It looks like RDD.take()
just repeats the last element read when backed by a SequenceFile.
For instance:
val rdd = sc.sequenceFile("records.seq", classOf[LongWritable], classOf[RecordWritable])
val records: Array[(LongWritable, RecordWritable)] = rdd.take(5)
System.out.println(records.map(_._2.toString).mkString("\n"))
Outputs:
Record(3.1, 2.5)
Record(3.1, 2.5)
Record(3.1, 2.5)
Record(3.1, 2.5)
Record(3.1, 2.5)
Even though I know the rows are unique.
This problem is also present for sc.binaryRecords()
.
I realize this is probably related to the Hadoop Writable caching issue, but are there any plans to fix this? Are there any work-arounds?
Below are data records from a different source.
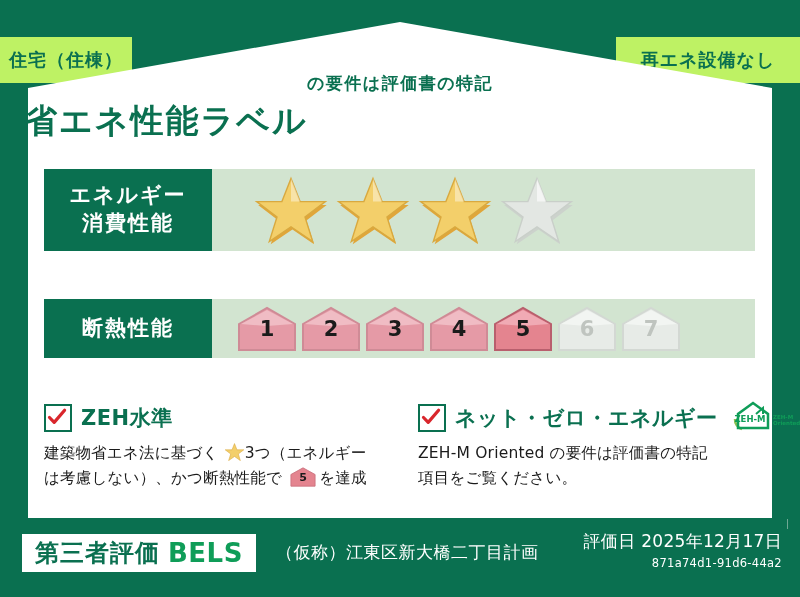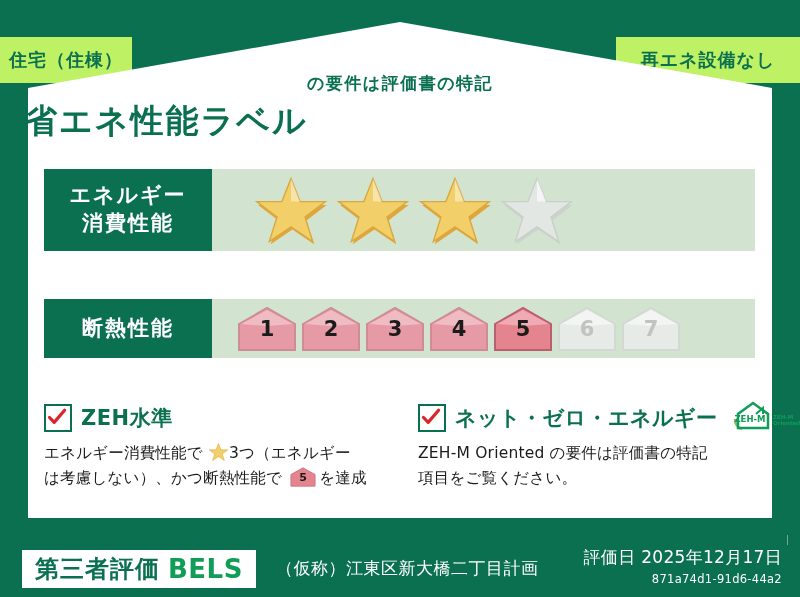--- a/index.html
+++ b/index.html
@@ -86,21 +86,21 @@
   }
   .inline-star{vertical-align:-3px;margin:0 1px;}
   .inline-house{vertical-align:-4px;margin:0 3px;position:relative;display:inline-block;width:26px;height:20px;}
   .inline-house svg{position:absolute;left:0;top:0;}
   .inline-house b{
     position:absolute;left:0;right:0;top:5px;text-align:center;
     font-size:11px;color:#1b1b1b;line-height:1;
   }
 
   
-  .footer{position:absolute;left:0;right:0;bottom:0;height:60px;}
+  .footer{position:absolute;left:0;right:0;bottom:16px;height:60px;}
   .bels-badge{
     position:absolute;left:22px;top:13px;height:38px;background:#fff;
     display:flex;align-items:center;padding:0 13px;
   }
   .bels-jp{color:#0a7050;font-size:24px;font-weight:bold;letter-spacing:1px;}
   .bels-en{color:#0f9d58;font-size:26px;font-weight:bold;margin-left:8px;letter-spacing:0.5px;}
   .bldg-name{
     position:absolute;left:276px;top:20px;color:#fff;font-size:17px;letter-spacing:0.5px;
   }
   .eval-box{position:absolute;right:18px;top:9px;text-align:right;color:#fff;}
@@ -220,21 +220,21 @@
   <div class="crit crit-left">
     <div class="crit-head">
       <span class="checkbox">
         <svg width="20" height="20" viewBox="0 0 20 20">
           <path d="M2.5 10.5 L7.2 15.4 L17.6 3.2" fill="none" stroke="#d9262c" stroke-width="3.2" stroke-linecap="round" stroke-linejoin="round"></path>
         </svg>
       </span>
       <span class="crit-title">ZEH水準</span>
     </div>
     <div class="crit-body">
-      <span>エネルギー消費性能で</span>
+      <span>建築物省エネ法に基づく</span>
       <svg class="inline-star" width="19" height="18" viewBox="0 0 100 95">
         <polygon points="50,3 63,36 99,36 70,58 81,93 50,71 19,93 30,58 1,36 37,36" fill="#f3cf6a" stroke="#d9a93f" stroke-width="3"></polygon>
       </svg><span>3つ（エネルギー</span><br>
       <span>は考慮しない）、かつ断熱性能で</span>
       <span class="inline-house">
         <svg width="26" height="20" viewBox="0 0 62 48">
           <polygon points="2,18 31,2 60,18 60,46 2,46" fill="#e4848f" stroke="#c96f7c" stroke-width="2"></polygon>
         </svg>
         <b>5</b>
       </span><span>を達成</span>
I tried replicate your issue and Yes, I also saw similar behavior when calling take directly on the result of sc.sequenceFile(). But was able to find work around:
Note: I am explaining using LongWritable and Text instead of RecordWritable. I am not sure of the import needed for RecordWritable
My sequence file is having:(0,0) (1,1) (2,2) ...
val rdd = sc.sequenceFile("sequencefile.seq", classOf[LongWritable], classOf[Text])
val map = rdd.map(case (k,v) => (k.get(),v.toString()))
map.take(1);
res5: Array[(Long, String)] = Array((0,0))
map.take(5);
res4: Array[(Long, String)] = Array((0,0), (1,1), (2,2), (3,3), (4,4))